If you lack megabucks, you practically can do it yourself with over-the-counter products. Have you been to the drugstore lately? The dental aisle used to be toothbrushes, toothpaste and floss.

Now those come in dozens of brands, sizes, shapes, colors and stripes. And now there also are pastes, ultrasonic cleaners, electronic brushes, curved and rounded tongue scrapers, mouthwashes, brighteners, anti-plaque solutions, cool mint power pack oral care strips, enamel restorers, age defiers, gum stimulators, whitening strips and peroxide gels. Whiteners come in 15-minute, one-hour, two-hour, 24-hour and two-week varieties.

It confuses me, and now it even frightens me. On my latest trip down the aisle I saw metal picks, probes, scalers and resins for fixing your own cavities and materials to seal your own crowns.

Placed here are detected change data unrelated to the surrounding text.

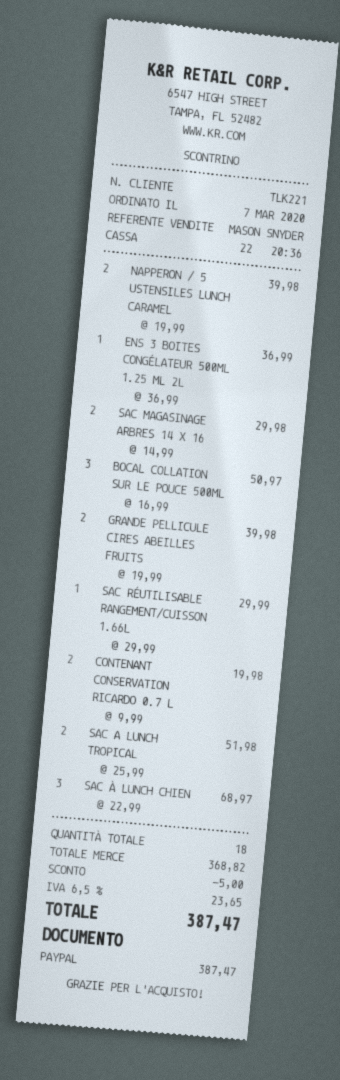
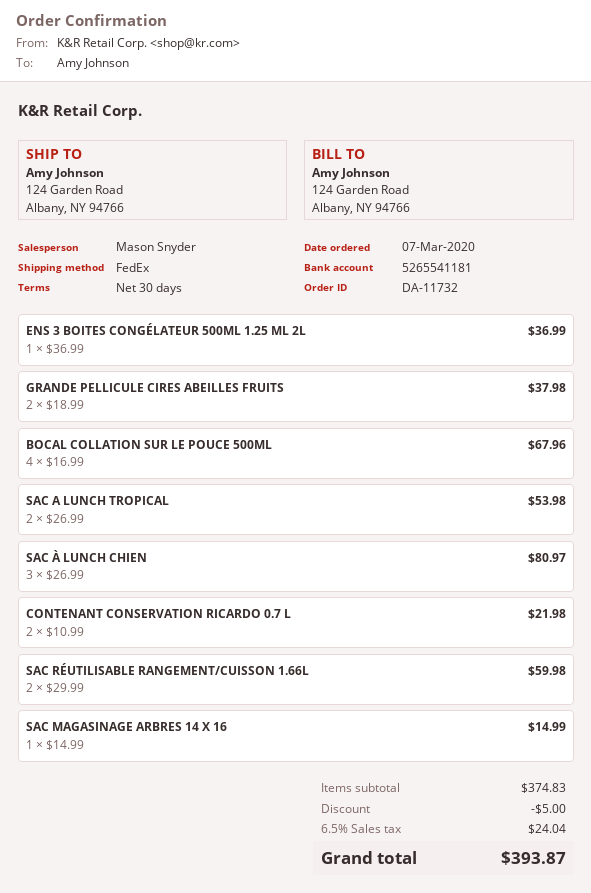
NAPPERON / 5 USTENSILES LUNCH CARAMEL: 2 x 19.99 = 39.98 -> none
SAC MAGASINAGE ARBRES 14 X 16: 2 x 14.99 = 29.98 -> 1 x 14.99 = 14.99
BOCAL COLLATION SUR LE POUCE 500ML: 3 x 16.99 = 50.97 -> 4 x 16.99 = 67.96
GRANDE PELLICULE CIRES ABEILLES FRUITS: 2 x 19.99 = 39.98 -> 2 x 18.99 = 37.98
SAC RÉUTILISABLE RANGEMENT/CUISSON 1.66L: 1 x 29.99 = 29.99 -> 2 x 29.99 = 59.98
CONTENANT CONSERVATION RICARDO 0.7 L: 2 x 9.99 = 19.98 -> 2 x 10.99 = 21.98
SAC A LUNCH TROPICAL: 2 x 25.99 = 51.98 -> 2 x 26.99 = 53.98
SAC À LUNCH CHIEN: 3 x 22.99 = 68.97 -> 3 x 26.99 = 80.97
subtotal: 368.82 -> 374.83
tax: 6.5% = 23.65 -> 6.5% = 24.04
total: 387.47 -> 393.87

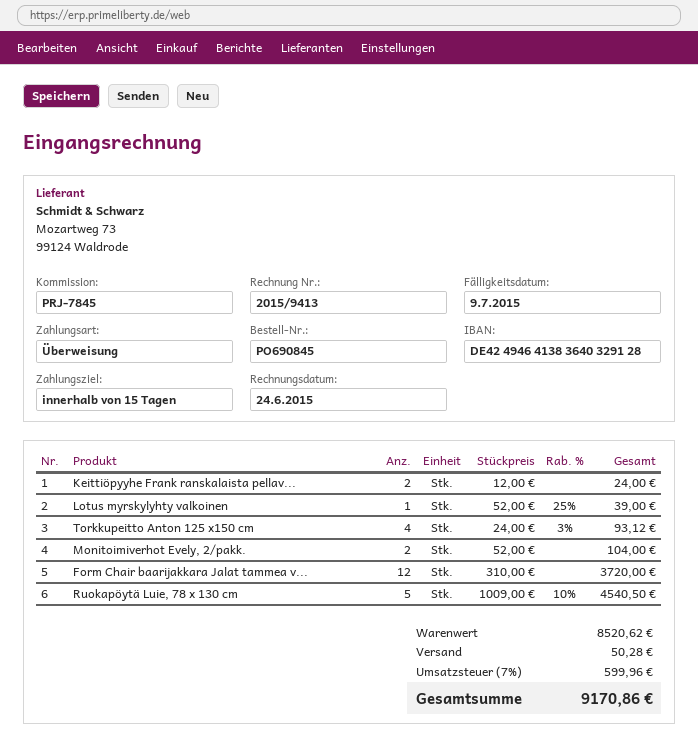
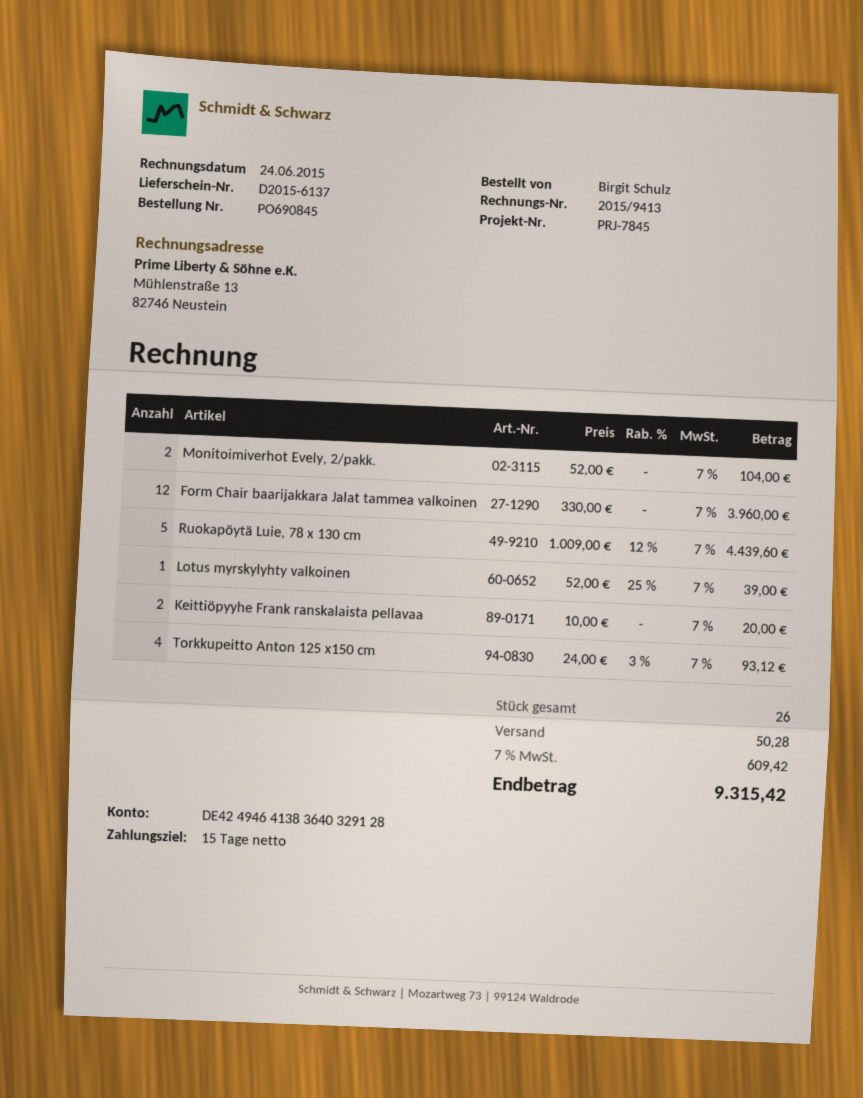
Keittiöpyyhe Frank ranskalaista pellav...: 2 x 12.00 = 24.00 -> 2 x 10.00 = 20.00
Form Chair baarijakkara Jalat tammea v...: 12 x 310.00 = 3720.00 -> 12 x 330.00 = 3960.00
Ruokapöytä Luie, 78 x 130 cm: 5 x 1009.00 - 10% = 4540.50 -> 5 x 1009.00 - 12% = 4439.60
tax: 7% = 599.96 -> 7% = 609.42
total: 9170.86 -> 9315.42

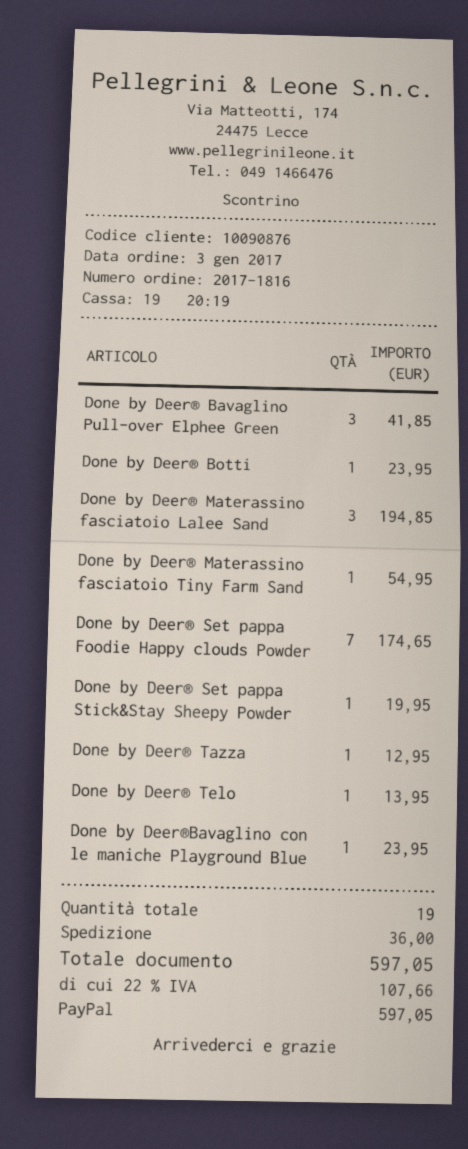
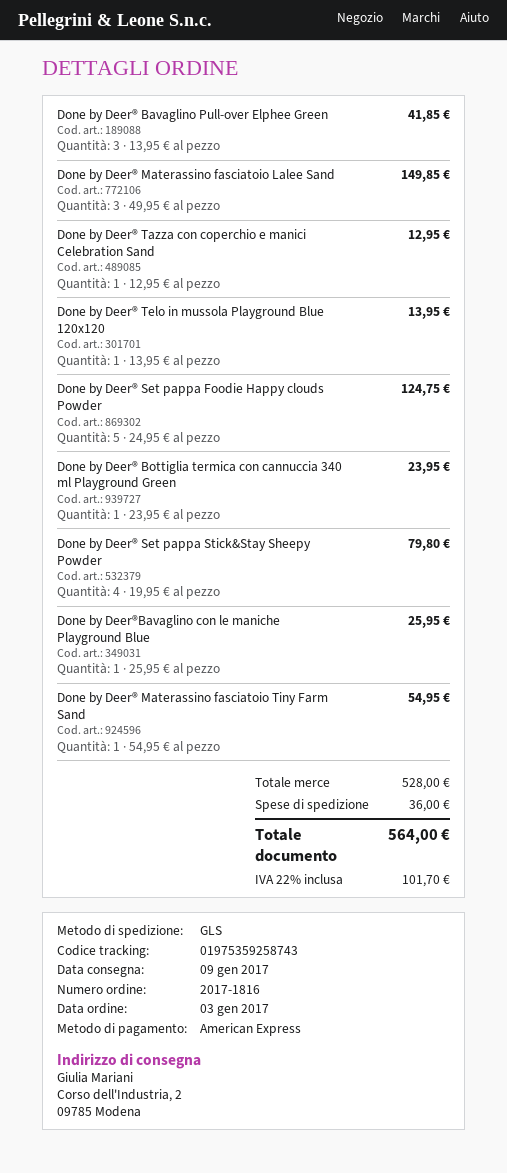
payment method: PayPal -> American Express
Done by Deer® Materassino fasciatoio Lalee Sand: 3 for 194.85 -> 3 for 149.85
Done by Deer® Set pappa Foodie Happy clouds Powder: 7 for 174.65 -> 5 for 124.75
Done by Deer® Set pappa Stick&Stay Sheepy Powder: 1 for 19.95 -> 4 for 79.80
Done by Deer®Bavaglino con le maniche Playground Blue: 1 for 23.95 -> 1 for 25.95
tax: 22% = 107.66 -> 22% = 101.70
total: 597.05 -> 564.00

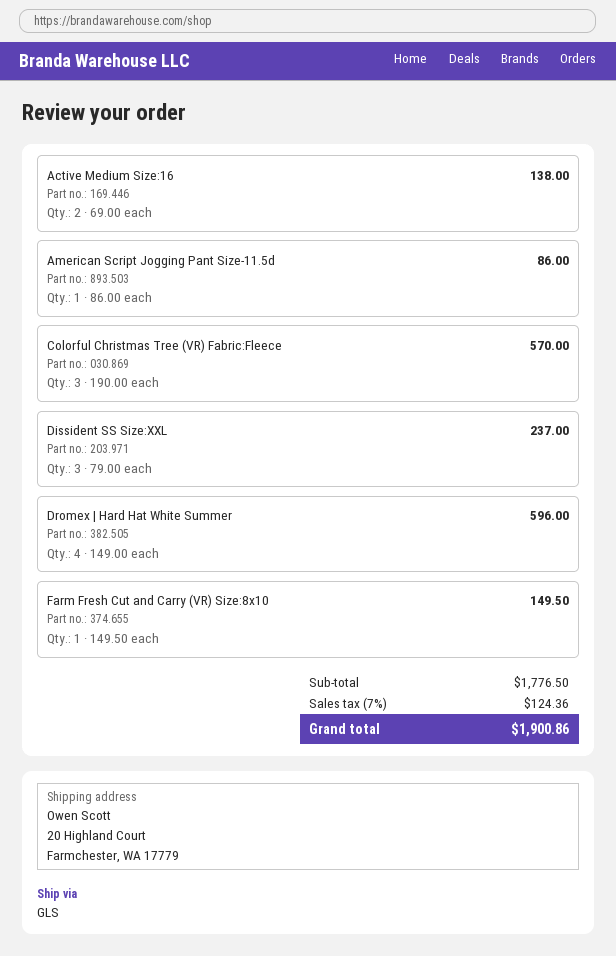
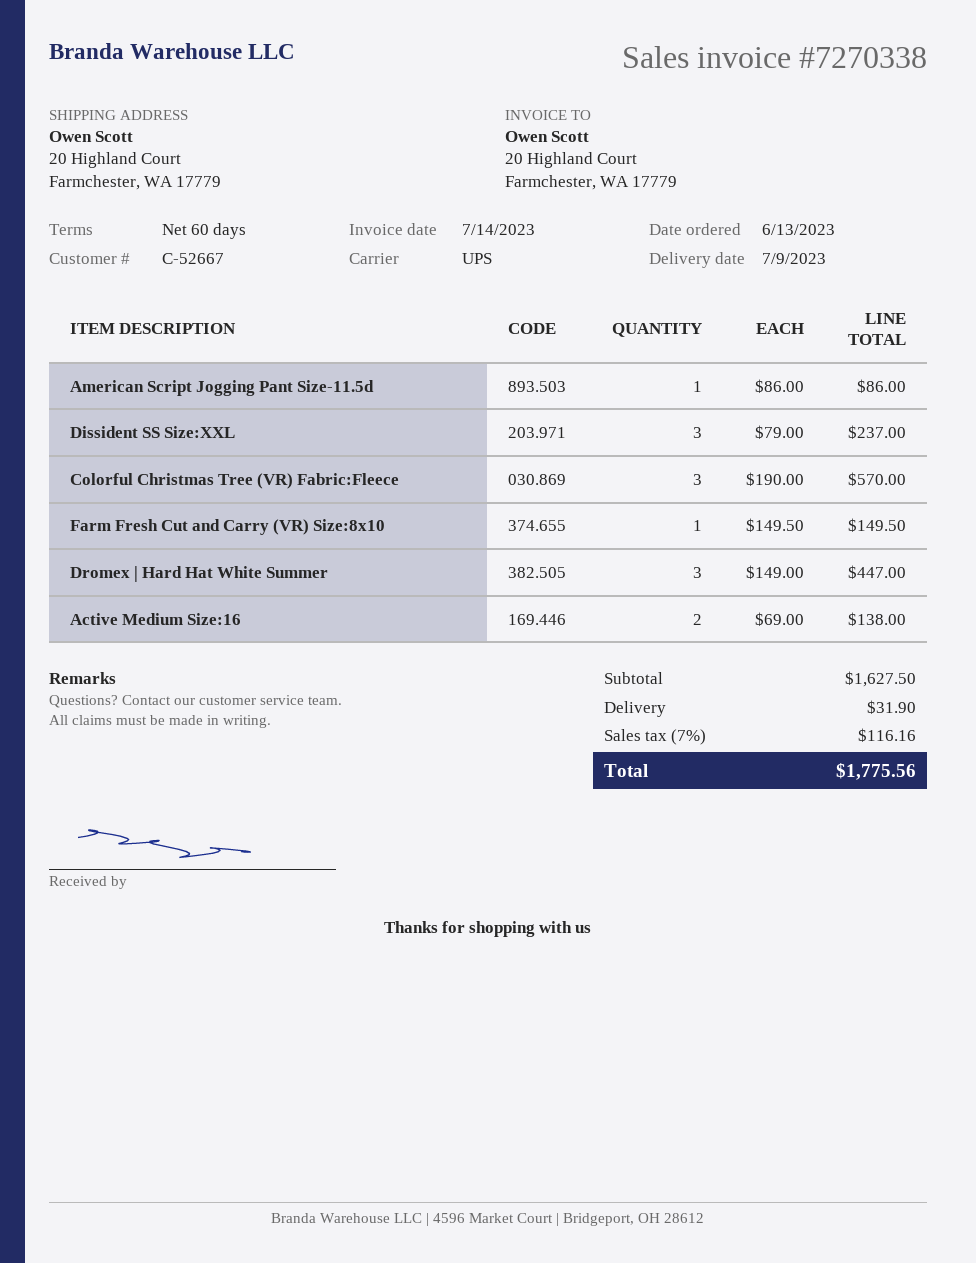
shipping method: GLS -> UPS
Dromex | Hard Hat White Summer: 4 x 149.00 = 596.00 -> 3 x 149.00 = 447.00
subtotal: 1776.50 -> 1627.50
shipping: none -> 31.90
tax: 7% = 124.36 -> 7% = 116.16
total: 1900.86 -> 1775.56

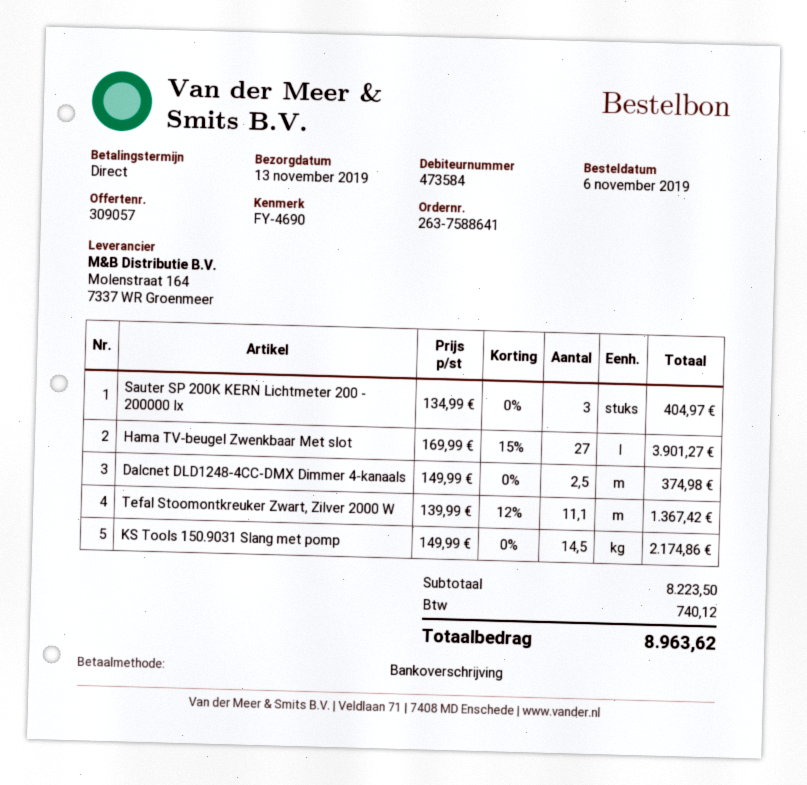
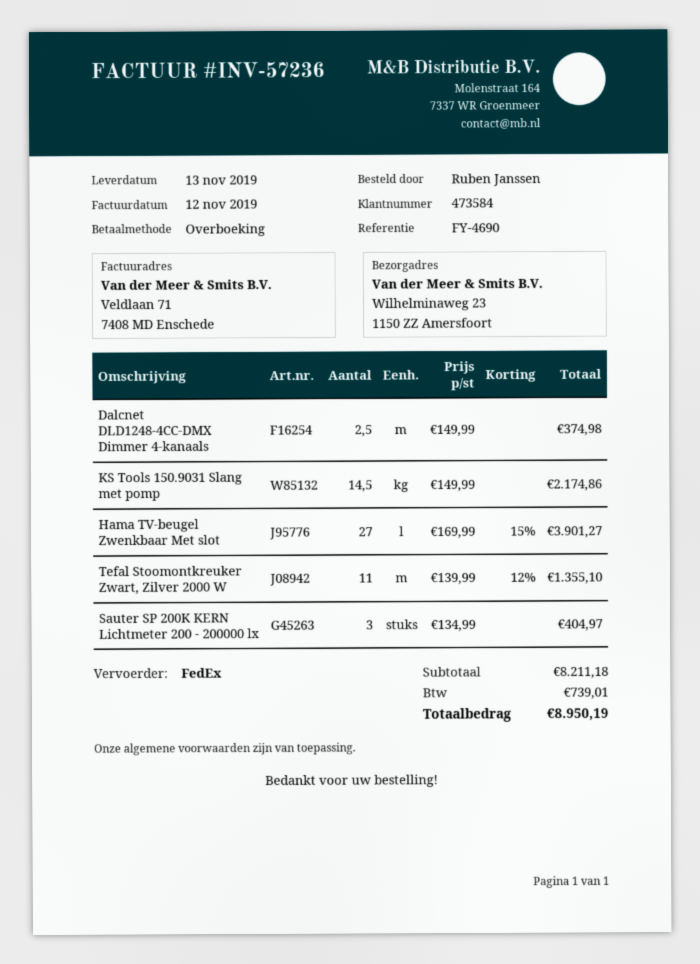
Tefal Stoomontkreuker Zwart, Zilver 2000 W: 11.1 x 139.99 - 12% = 1367.42 -> 11 x 139.99 - 12% = 1355.10
subtotal: 8223.50 -> 8211.18
tax: 740.12 -> 739.01
total: 8963.62 -> 8950.19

I haven’t spotted any dental drills, lasers or home X-ray machines, but I’m keeping an eye out. I expect some entrepreneur eventually will sell a dental bit that fits in a home drill.

Take good care of yourself. In this era of expensive out-of-pocket cosmetic care and stingy managed care, you have no other choice.

Besides, even if spending $10,000 to $20,000 on new teeth leaves you feeling unhappy, you’ll always want to smile.

Dr. Glueck of Newport Beach comments on medical, legal and ethical issues.